Single by Wolfmother
- Released: 10 June 2020
- Recorded: 2019
- Genre: EDM; future bass;
- Length: 3:49
- Songwriter: Andrew Stockdale

Wolfmother singles chronology
| "Chase the Feeling" (2019) | "High on My Own Supply" (2020) | "Rock Out" (2021) |

Music video
- "High on My Own Supply" on YouTube

= High on My Own Supply =

2020 single by Wolfmother

"High on My Own Supply" is a 2020 single by Australian rock band, Wolfmother. The song was released on 10 June 2020 through Middle Man Records.
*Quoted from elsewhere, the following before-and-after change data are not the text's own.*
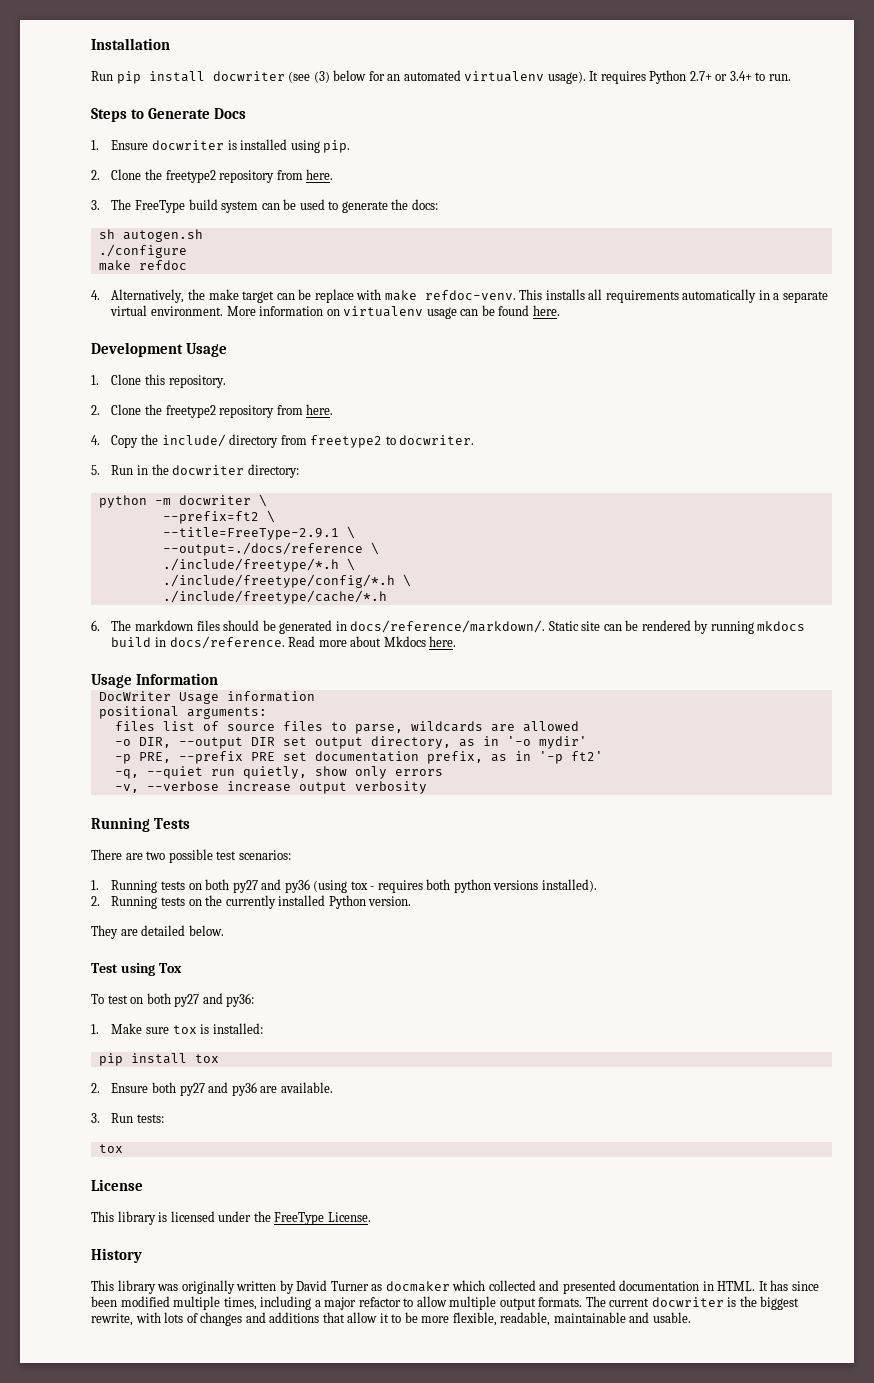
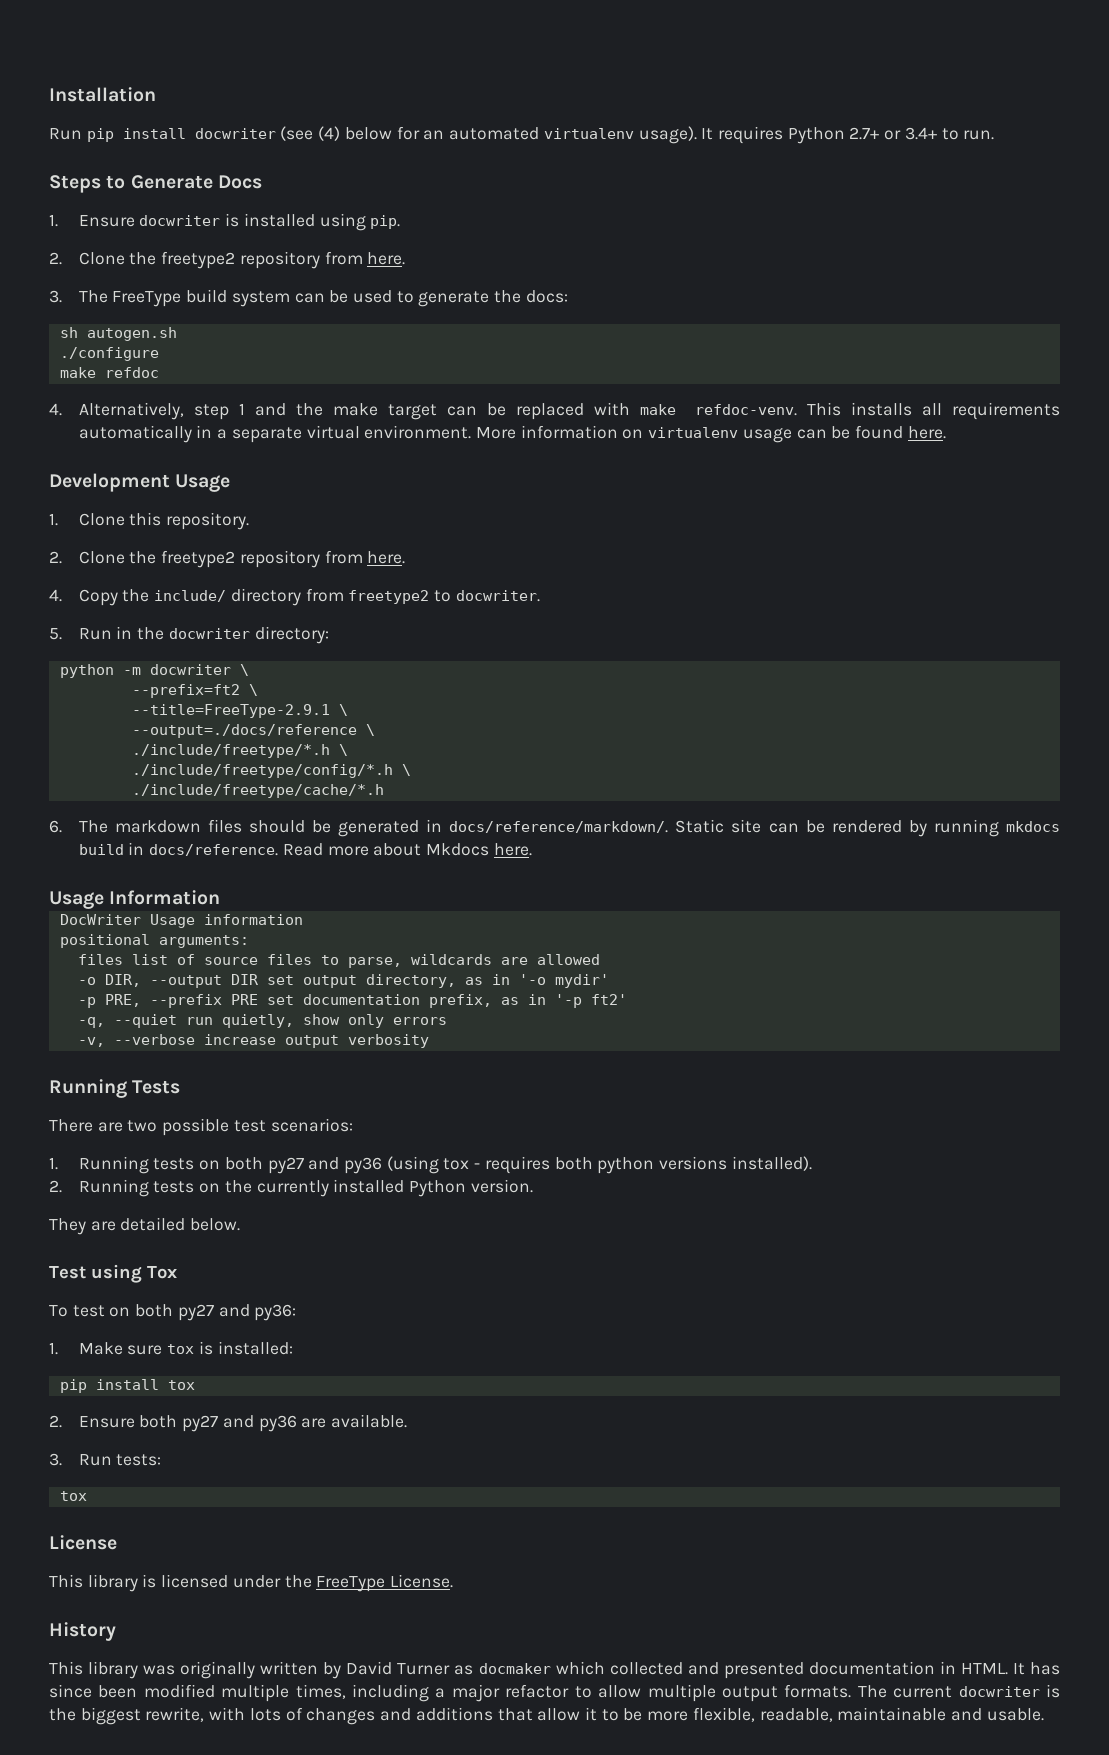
- Run pip install docwriter (see (3) below for an automated virtualenv usage).
+ Run pip install docwriter (see (4) below for an automated virtualenv usage).
- 4. Alternatively, the make target can be replace with make refdoc-venv.
+ 4. Alternatively, step 1 and the make target can be replaced with make refdoc-venv.

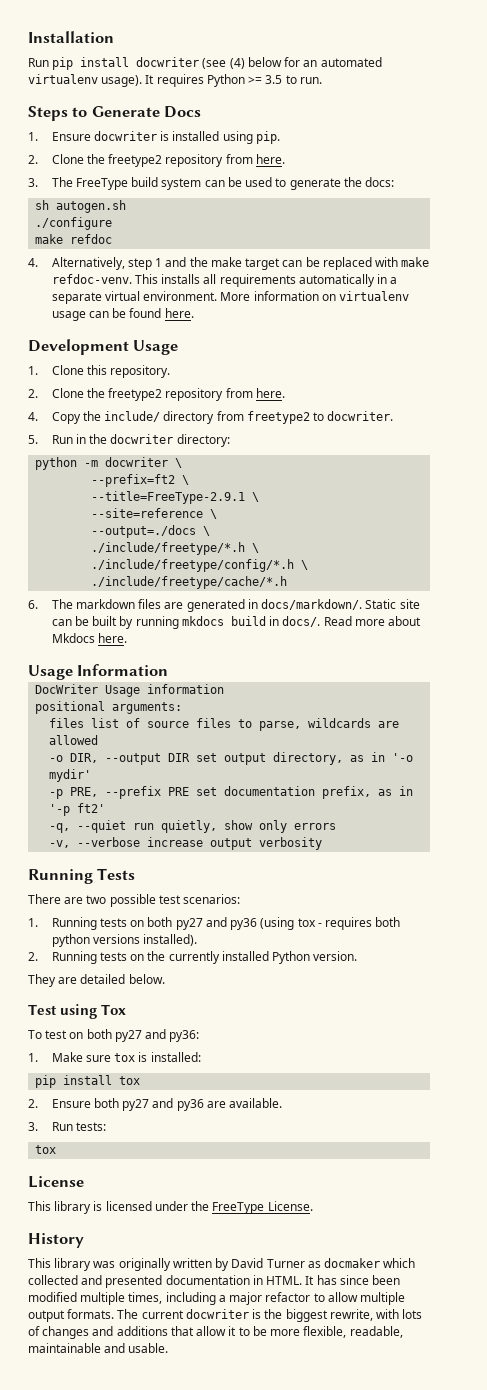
- It requires Python 2.7+ or 3.4+ to run.
+ It requires Python >= 3.5 to run.
- --output=./docs/reference \
+ --site=reference \
+ --output=./docs \
- 6. The markdown files should be generated in docs/reference/markdown/.
+ 6. The markdown files are generated in docs/markdown/.
- Static site can be rendered by running mkdocs build in docs/reference.
+ Static site can be built by running mkdocs build in docs/.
The song marked a drastic departure from the band's hard rock and psychedelic rock song, as the song embraced a more electronic dance music sound. Critically, the song was universally panned.

== Style ==
Unlike much of Wolfmother's previous work which has been described as neo-psychedelia, stoner rock, and hard rock, "High on My Own Supply" showcases an electronic-oriented sound. Josh Martin of, NME described it as an EDM-inspired track. Jason Heffler of EDM.com compared the song to MGMT, calling it a future bass song.

David Durán, of Mexican entertainment website Frecuencia Indigo, compared the track to the Chainsmokers, saying that Stockdale "explores a totally revamped sound in which synths and a more futuristic rhythmic base are imposed".

== Critical reception ==
Describing the overall fan reaction, Josh Martin of NME said the track's reaction "across social media from longtime fans of the band's nostalgic rock sound has been markedly negative".